In FIG. 14, insulating layers 12 and 15 are sequentially formed on the support substrate 11 by using a method such as CVD. Then, by patterning the insulating layer 15 using a photolithography technique and an etching technique, openings 33 and 34 in which the signal line 13 and the ground line 14 of FIG. 1 are embedded are formed in the insulating layer 15.

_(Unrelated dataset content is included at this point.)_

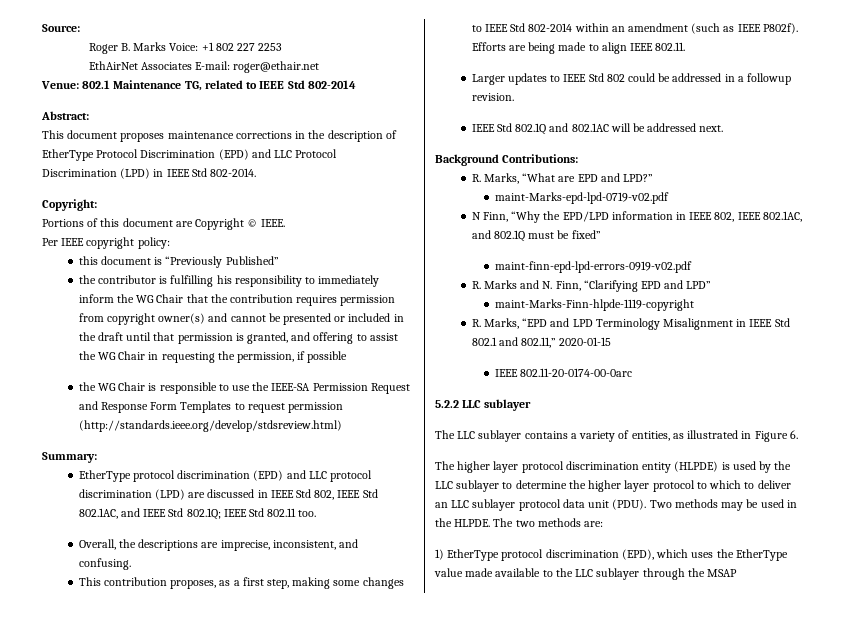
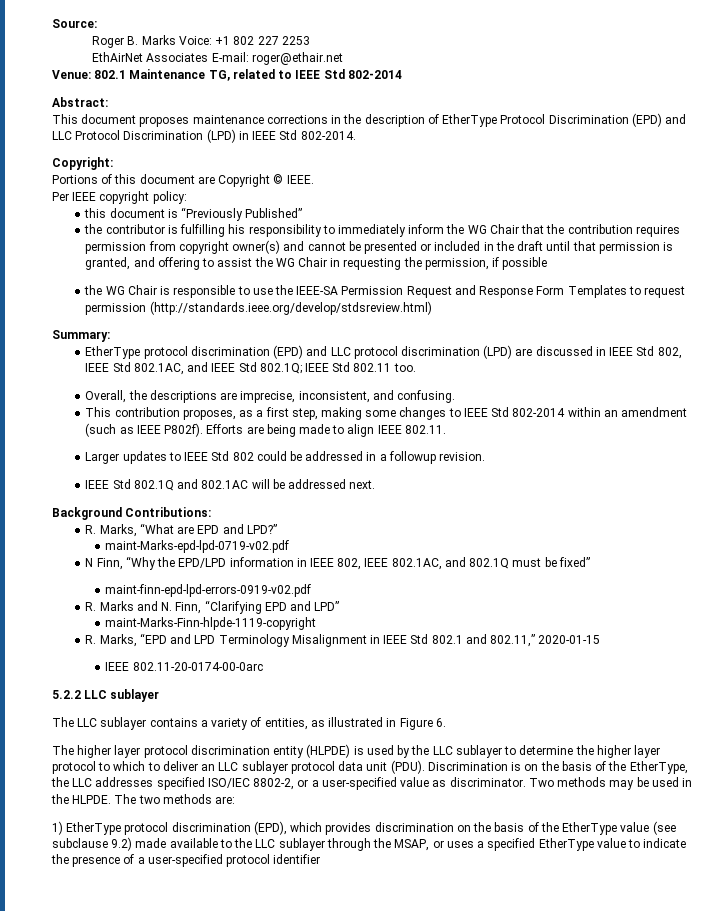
+ Discrimination is on the basis of the EtherType, the LLC addresses specified ISO/IEC 8802-2, or a user-specified value as discriminator.
- 1) EtherType protocol discrimination (EPD), which uses the EtherType value made available to the LLC sublayer through the MSAP
+ 1) EtherType protocol discrimination (EPD), which provides discrimination on the basis of the EtherType value (see subclause 9.2) made available to the LLC sublayer through the MSAP, or uses a specified EtherType value to indicate the presence of a user-specified protocol identifier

  Next, as shown in FIG. 15, a metal film 35 that fills the openings 33 and 34 of the insulating layer 15 is formed on the insulating layer 15 by using a method such as sputtering or vapor deposition.

  Next, as shown in FIG. 16, the metal film 35 is thinned so that the insulating layer 15 is exposed by using a method such as CMP, so that the signal lines 13 embedded in the openings 33 and 34 and the ground are respectively grounded. A line 14 is formed on the insulating layer 12. Thereafter, the steps of FIGS. 9 to 13 are performed to form the micro movable device of FIG.

(Fourth embodiment)
In this embodiment, suppression of an increase in parasitic capacitance between the signal line and the drive line is realized by causing the signal line to play a role of the drive line.
FIG. 17A is a plan view showing the configuration of the micro movable device according to the fourth embodiment of the present invention, and FIG. 17B is a cross-sectional view taken along the line AA ′ of FIG. FIG. 17C is a cross-sectional view taken along the line BB ′ of FIG.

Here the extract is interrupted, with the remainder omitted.